Keywords

1 Introduction

Current trends in library metadata lean toward discovery and accessibility, not just within Online Public Access Catalogs and content management systems, but as shared information that relates across systems and is searchable through highly used search engines. According to a 2015 Library edition of the Horizon Report, “Popular search engines can only touch about 10 % of the Internet; the remaining 90 % are websites that are not indexed currently because most of this data is located in library catalogs in formats that cannot be searched or is guarded in secure areas that cannot be accessed by bots,” [1]. This lack of visibility in popular search engines has led to efforts by libraries to make their metadata available by incorporating Linked Open Data (LOD) technologies into their metadata management, e.g., creation, sharing and dissemination. This new direction can be seen clearly in recent efforts to overhaul current cataloging standards and practices, and the development of BIBFRAME [2], a vocabulary designed for bibliographic data that can be expressed using Resource Description Framework (RDF), led by the Library of Congress; as well, in the use of Schema.org and the Bib Extend Community Group’s recommendations for describing library materials as linked data [3], in order to enable users to discover these resources on the web. However, most of the efforts are focused on the library’s traditional collections whose metadata is in MARC format, and less attention has been given to the carefully curated special collections being digitized and housed in separate digital asset management systems.
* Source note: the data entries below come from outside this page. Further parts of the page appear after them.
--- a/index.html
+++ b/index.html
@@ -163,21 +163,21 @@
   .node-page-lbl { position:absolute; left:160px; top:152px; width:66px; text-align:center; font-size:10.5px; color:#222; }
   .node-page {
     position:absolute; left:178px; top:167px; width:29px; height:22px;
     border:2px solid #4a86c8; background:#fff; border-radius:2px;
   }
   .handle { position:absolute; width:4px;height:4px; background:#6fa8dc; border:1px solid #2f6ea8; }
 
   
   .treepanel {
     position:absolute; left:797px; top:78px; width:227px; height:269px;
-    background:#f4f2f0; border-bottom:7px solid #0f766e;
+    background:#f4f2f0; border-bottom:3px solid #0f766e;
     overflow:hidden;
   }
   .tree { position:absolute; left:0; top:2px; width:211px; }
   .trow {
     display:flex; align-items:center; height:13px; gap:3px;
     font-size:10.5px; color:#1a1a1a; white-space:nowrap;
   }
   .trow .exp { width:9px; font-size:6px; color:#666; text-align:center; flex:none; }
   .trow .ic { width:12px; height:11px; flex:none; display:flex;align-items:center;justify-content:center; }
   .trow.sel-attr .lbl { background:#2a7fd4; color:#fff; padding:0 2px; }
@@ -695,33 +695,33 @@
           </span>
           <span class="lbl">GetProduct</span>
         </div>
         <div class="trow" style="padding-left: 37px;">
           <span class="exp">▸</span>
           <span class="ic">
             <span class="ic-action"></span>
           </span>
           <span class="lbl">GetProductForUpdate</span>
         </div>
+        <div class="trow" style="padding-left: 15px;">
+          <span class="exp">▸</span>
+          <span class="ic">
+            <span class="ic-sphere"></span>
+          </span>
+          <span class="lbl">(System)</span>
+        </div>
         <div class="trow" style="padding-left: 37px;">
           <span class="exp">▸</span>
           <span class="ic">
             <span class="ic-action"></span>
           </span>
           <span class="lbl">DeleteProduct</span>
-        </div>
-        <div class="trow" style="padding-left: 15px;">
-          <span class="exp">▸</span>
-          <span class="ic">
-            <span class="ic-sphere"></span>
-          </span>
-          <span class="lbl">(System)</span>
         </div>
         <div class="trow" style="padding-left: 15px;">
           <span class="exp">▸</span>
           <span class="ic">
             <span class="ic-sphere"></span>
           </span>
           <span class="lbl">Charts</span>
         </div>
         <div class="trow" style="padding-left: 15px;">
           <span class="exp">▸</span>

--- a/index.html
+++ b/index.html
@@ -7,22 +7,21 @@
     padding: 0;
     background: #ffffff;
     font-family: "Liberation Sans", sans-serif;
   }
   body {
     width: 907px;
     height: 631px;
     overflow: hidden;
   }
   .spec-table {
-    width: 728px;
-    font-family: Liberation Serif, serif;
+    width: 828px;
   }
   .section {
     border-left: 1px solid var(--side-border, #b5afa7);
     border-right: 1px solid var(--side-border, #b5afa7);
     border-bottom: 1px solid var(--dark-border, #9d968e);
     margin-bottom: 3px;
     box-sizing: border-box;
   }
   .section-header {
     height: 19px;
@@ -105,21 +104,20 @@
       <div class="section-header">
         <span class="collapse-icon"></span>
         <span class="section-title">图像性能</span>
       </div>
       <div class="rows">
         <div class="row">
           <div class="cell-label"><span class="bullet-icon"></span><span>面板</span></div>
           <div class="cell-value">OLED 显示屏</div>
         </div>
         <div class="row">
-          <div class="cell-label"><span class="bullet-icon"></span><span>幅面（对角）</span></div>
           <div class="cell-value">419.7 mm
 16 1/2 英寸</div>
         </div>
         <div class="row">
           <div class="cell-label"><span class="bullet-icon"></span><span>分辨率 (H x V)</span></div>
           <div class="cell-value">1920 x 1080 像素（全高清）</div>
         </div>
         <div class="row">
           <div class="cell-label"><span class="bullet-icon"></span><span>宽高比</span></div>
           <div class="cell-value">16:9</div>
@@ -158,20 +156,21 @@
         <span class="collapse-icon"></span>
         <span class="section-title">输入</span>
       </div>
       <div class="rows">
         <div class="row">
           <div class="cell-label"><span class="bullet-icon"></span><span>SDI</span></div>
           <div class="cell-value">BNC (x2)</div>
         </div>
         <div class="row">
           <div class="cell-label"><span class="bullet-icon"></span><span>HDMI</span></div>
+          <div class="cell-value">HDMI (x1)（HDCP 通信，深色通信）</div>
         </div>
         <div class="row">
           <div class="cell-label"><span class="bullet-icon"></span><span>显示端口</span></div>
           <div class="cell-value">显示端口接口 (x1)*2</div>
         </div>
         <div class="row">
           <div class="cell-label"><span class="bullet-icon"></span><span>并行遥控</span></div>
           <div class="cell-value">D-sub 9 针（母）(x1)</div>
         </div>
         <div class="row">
The University of Illinois at Urbana-Champaign (UIUC) Library has been exploring ways to publish its bibliographic data and associated holdings and item data as linked data using Schema.org semantics [4, 5]. As a next step, the library is developing a metadata application profile consisting of a common set of properties to describe the wide variety of items across the 21 digital collections housed in their content management system, CONTENTdm [6], in attempt to make its rich and unique digital collections more discoverable on the web. OCLC has also been exploring how to map CONTENTdm data into RDF and simultaneously reconcile string values against the Virtual International Authority File (VIAF) [7] and Faceted Application of Subject Terminology (FAST) [8], and ultimately providing an N-Triple data dump of Schema.org data. These investigations both provided invaluable lessons in applying linked data principles and Schema.org semantics to digital collections described with customized, non-traditional metadata.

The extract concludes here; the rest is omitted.